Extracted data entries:
..............................
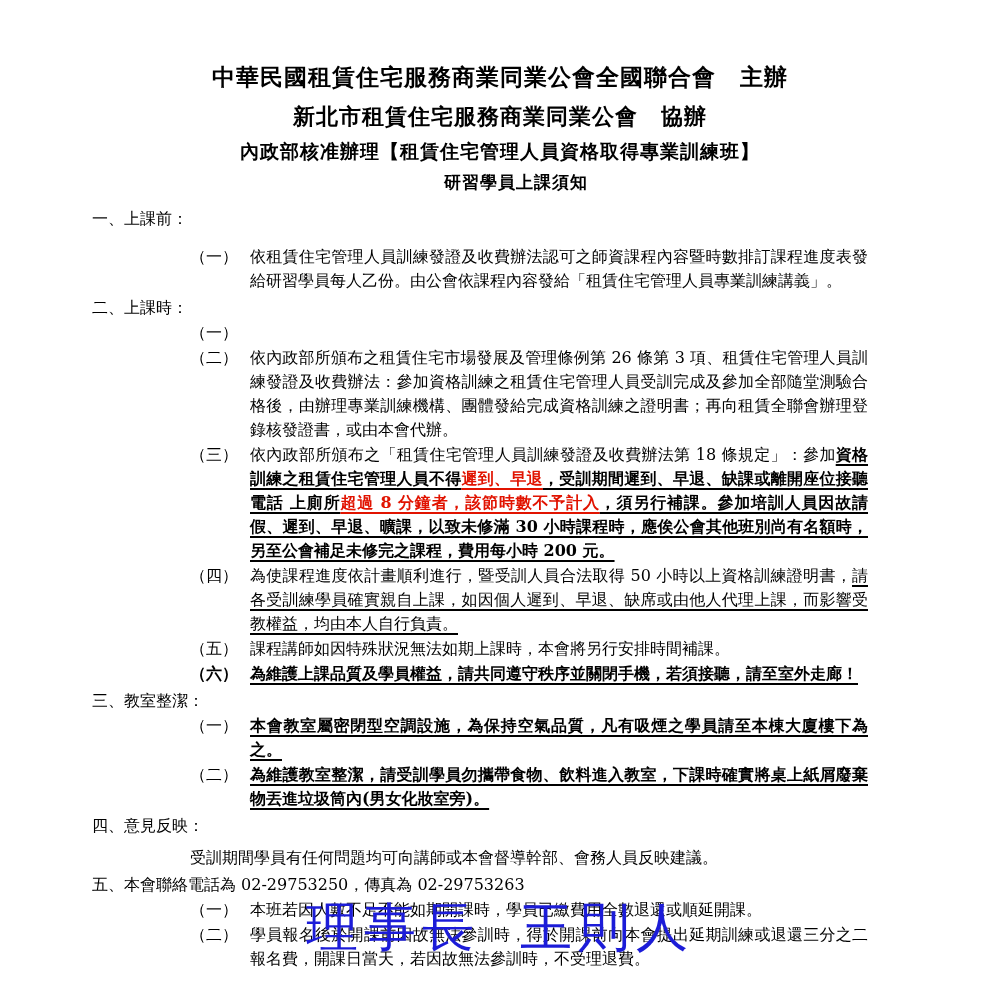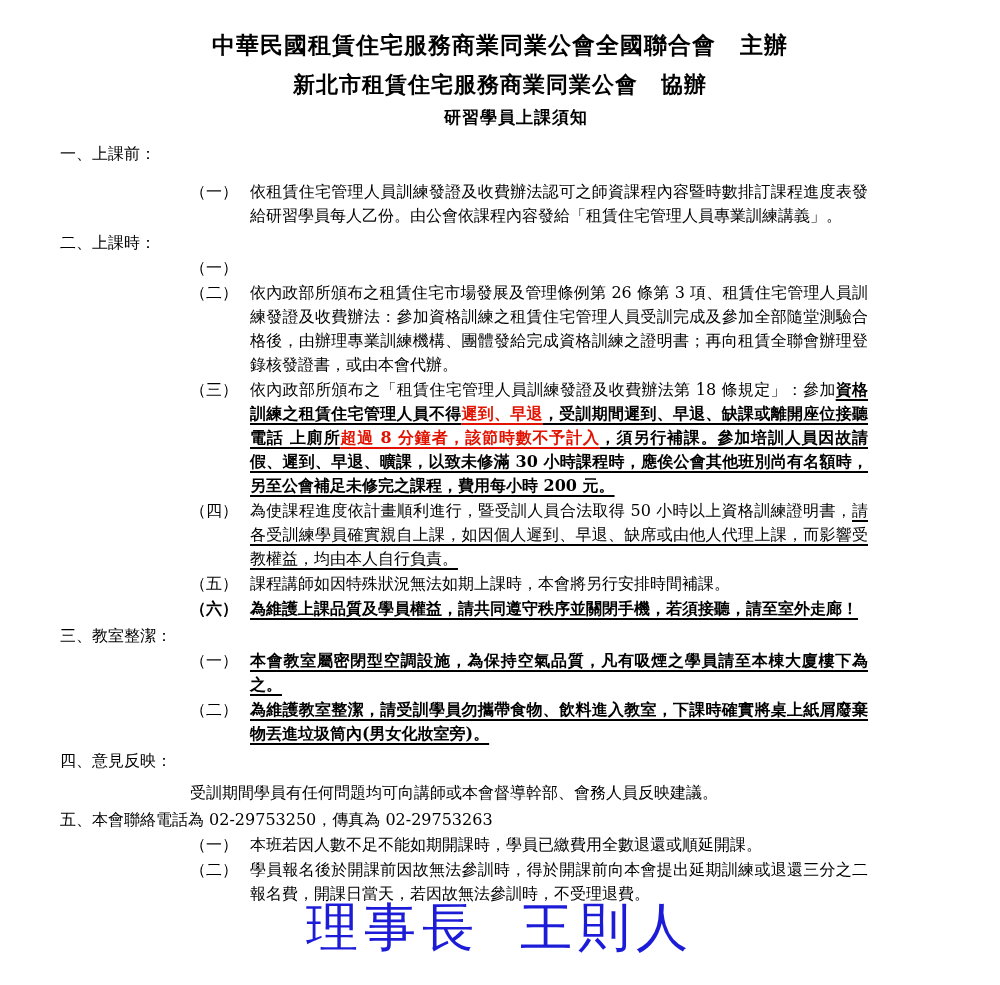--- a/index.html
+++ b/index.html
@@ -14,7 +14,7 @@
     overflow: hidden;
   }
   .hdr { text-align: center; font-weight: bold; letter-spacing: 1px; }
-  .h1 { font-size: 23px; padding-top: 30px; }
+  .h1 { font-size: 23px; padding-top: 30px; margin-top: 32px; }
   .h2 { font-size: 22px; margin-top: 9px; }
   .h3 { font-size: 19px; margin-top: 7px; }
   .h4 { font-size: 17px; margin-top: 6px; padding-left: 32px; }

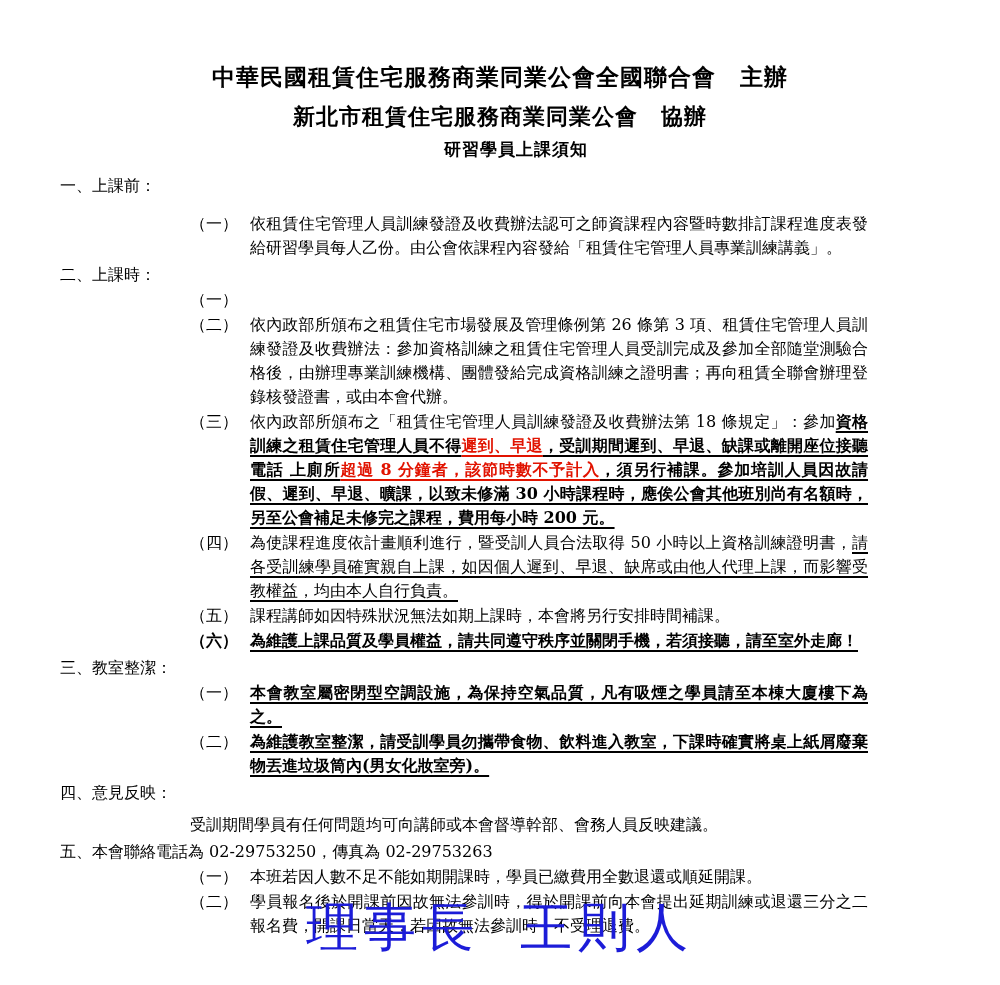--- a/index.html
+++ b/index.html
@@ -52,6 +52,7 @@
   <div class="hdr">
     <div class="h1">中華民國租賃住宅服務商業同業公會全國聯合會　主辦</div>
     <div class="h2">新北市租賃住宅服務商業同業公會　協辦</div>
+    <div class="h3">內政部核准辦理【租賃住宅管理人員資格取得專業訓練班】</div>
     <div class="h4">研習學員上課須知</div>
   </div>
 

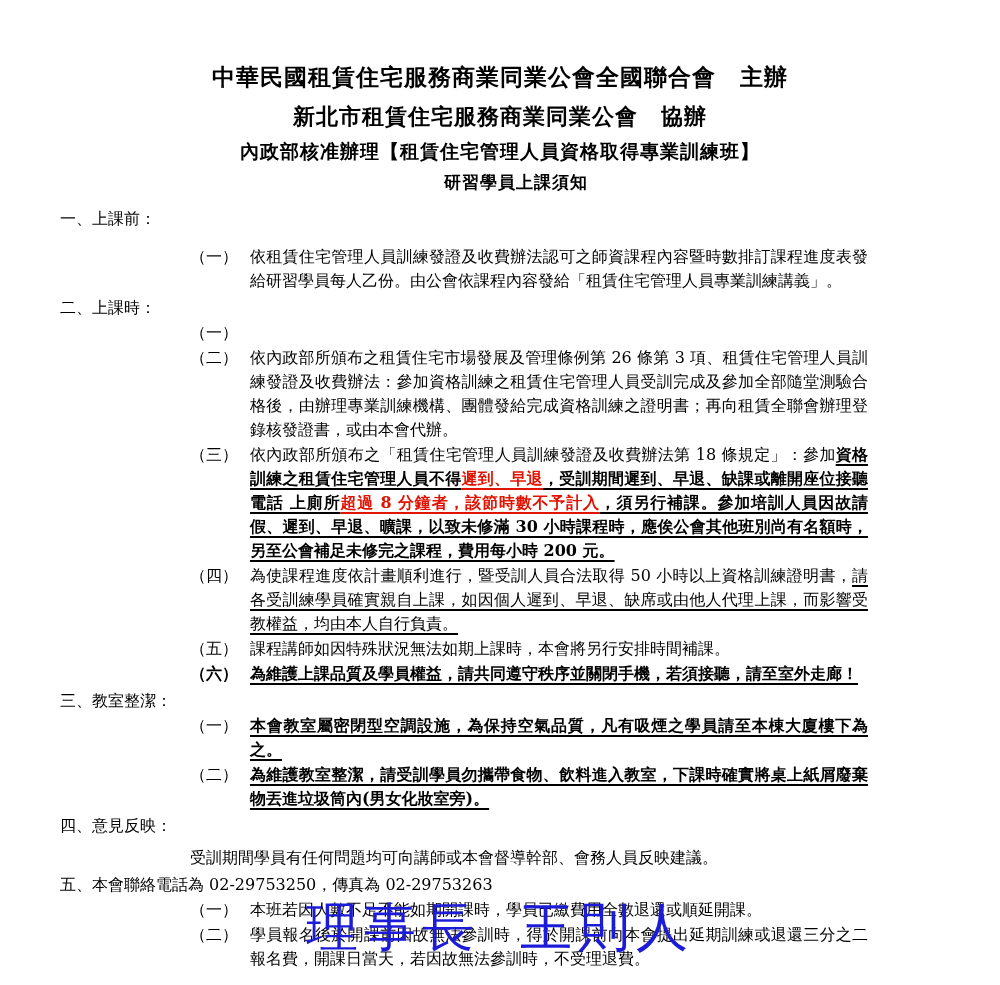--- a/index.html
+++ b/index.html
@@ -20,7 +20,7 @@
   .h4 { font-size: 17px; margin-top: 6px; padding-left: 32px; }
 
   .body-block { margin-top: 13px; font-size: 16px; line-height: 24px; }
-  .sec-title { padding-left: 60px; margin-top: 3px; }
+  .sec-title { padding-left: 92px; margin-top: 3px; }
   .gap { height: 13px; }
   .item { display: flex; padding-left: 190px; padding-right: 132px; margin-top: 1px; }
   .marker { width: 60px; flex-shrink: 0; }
..............................
* WHAT THIS TASK INVOLVES *
Please print an exact copy of the records, with no pictures.

* SOLUTION *
--- a/index.html
+++ b/index.html
@@ -14,7 +14,7 @@
     overflow: hidden;
   }
   .hdr { text-align: center; font-weight: bold; letter-spacing: 1px; }
-  .h1 { font-size: 23px; padding-top: 30px; }
+  .h1 { font-size: 23px; padding-top: 30px; margin-top: 32px; }
   .h2 { font-size: 22px; margin-top: 9px; }
   .h3 { font-size: 19px; margin-top: 7px; }
   .h4 { font-size: 17px; margin-top: 6px; padding-left: 32px; }

--- a/index.html
+++ b/index.html
@@ -52,6 +52,7 @@
   <div class="hdr">
     <div class="h1">中華民國租賃住宅服務商業同業公會全國聯合會　主辦</div>
     <div class="h2">新北市租賃住宅服務商業同業公會　協辦</div>
+    <div class="h3">內政部核准辦理【租賃住宅管理人員資格取得專業訓練班】</div>
     <div class="h4">研習學員上課須知</div>
   </div>
 

--- a/index.html
+++ b/index.html
@@ -20,7 +20,7 @@
   .h4 { font-size: 17px; margin-top: 6px; padding-left: 32px; }
 
   .body-block { margin-top: 13px; font-size: 16px; line-height: 24px; }
-  .sec-title { padding-left: 60px; margin-top: 3px; }
+  .sec-title { padding-left: 92px; margin-top: 3px; }
   .gap { height: 13px; }
   .item { display: flex; padding-left: 190px; padding-right: 132px; margin-top: 1px; }
   .marker { width: 60px; flex-shrink: 0; }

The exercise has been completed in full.